> [Material supplied]:
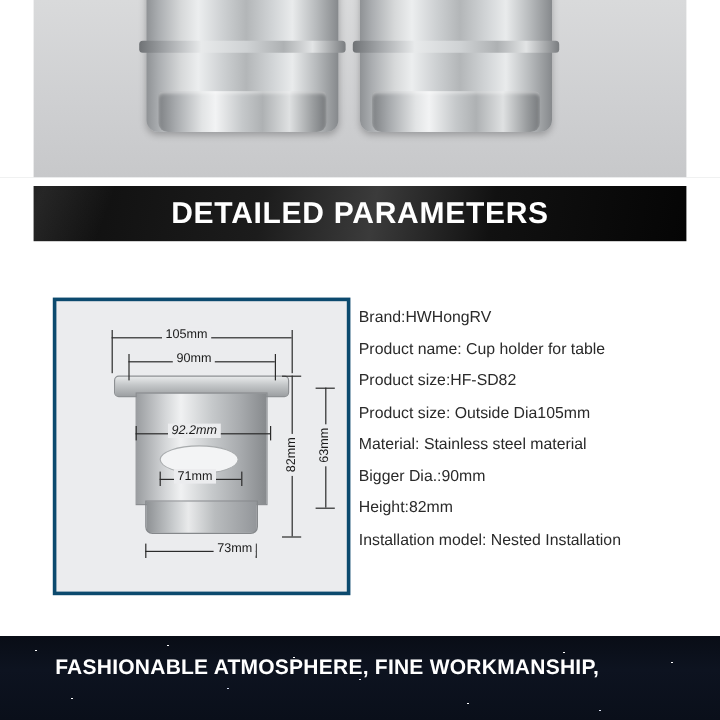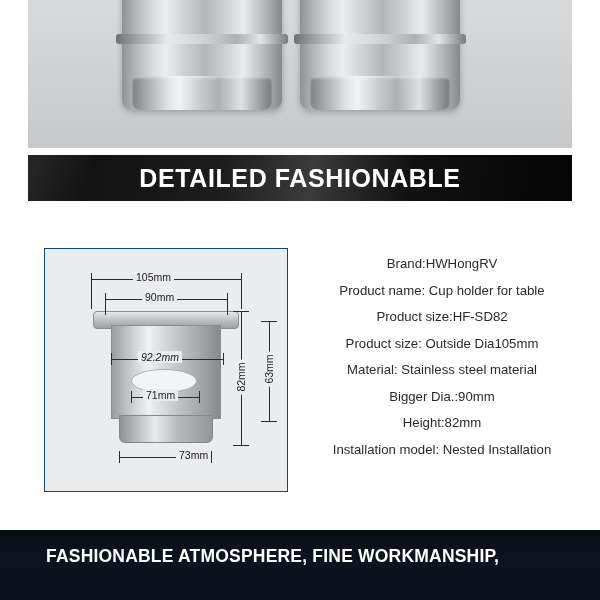--- a/index.html
+++ b/index.html
@@ -122,21 +122,21 @@
   }
 
   
   .diagram {
     position: absolute;
     left: 44px;
     top: 40px;
     width: 242px;
     height: 242px;
     background: #ebecee;
-    border: 1px solid #0c4a6e;
+    border: 3px solid #0c4a6e;
     overflow: hidden;
   }
   .dim-line {
     position: absolute;
     background: #2b2b2b;
   }
   .dim-h { height: 1px; }
   .dim-v { width: 1px; }
   .tick {
     position: absolute;
@@ -213,21 +213,21 @@
     width: 286px;
   }
   .spec-list li {
     list-style: none;
     font-size: 13.2px;
     color: #2a2a2a;
     margin: 0 0 11.5px 0;
     white-space: nowrap;
     font-family: "Liberation Sans", sans-serif;
   }
-  ul.spec-ul { margin: 0; padding: 0; text-align: center; }
+  ul.spec-ul { margin: 0; padding: 0; }
 
   
   .starry {
     position: relative;
     width: 548px;
     height: 92px;
     background: #ffffff;
   }
   .starry-inner {
     position: absolute;
@@ -274,21 +274,21 @@
   </div>
   <div class="cup cup-right">
     <div class="rim"></div>
   </div>
   <div class="side-pad-left"></div>
   <div class="side-pad-right"></div>
 </div>
 
 <div class="banner">
   <div class="banner-inner">
-    <span class="banner-title">DETAILED FASHIONABLE</span>
+    <span class="banner-title">DETAILED PARAMETERS</span>
   </div>
 </div>
 
 <div class="spec-section">
 
   <div class="diagram">
 
     <div class="holder">
       <div class="flange"></div>
       <div class="body"></div>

> [Description of the task]:
Pick out each line above that includes "margin" and show it.

> [Result]:
     margin: 0 0 11.5px 0;
-  ul.spec-ul { margin: 0; padding: 0; text-align: center; }
+  ul.spec-ul { margin: 0; padding: 0; }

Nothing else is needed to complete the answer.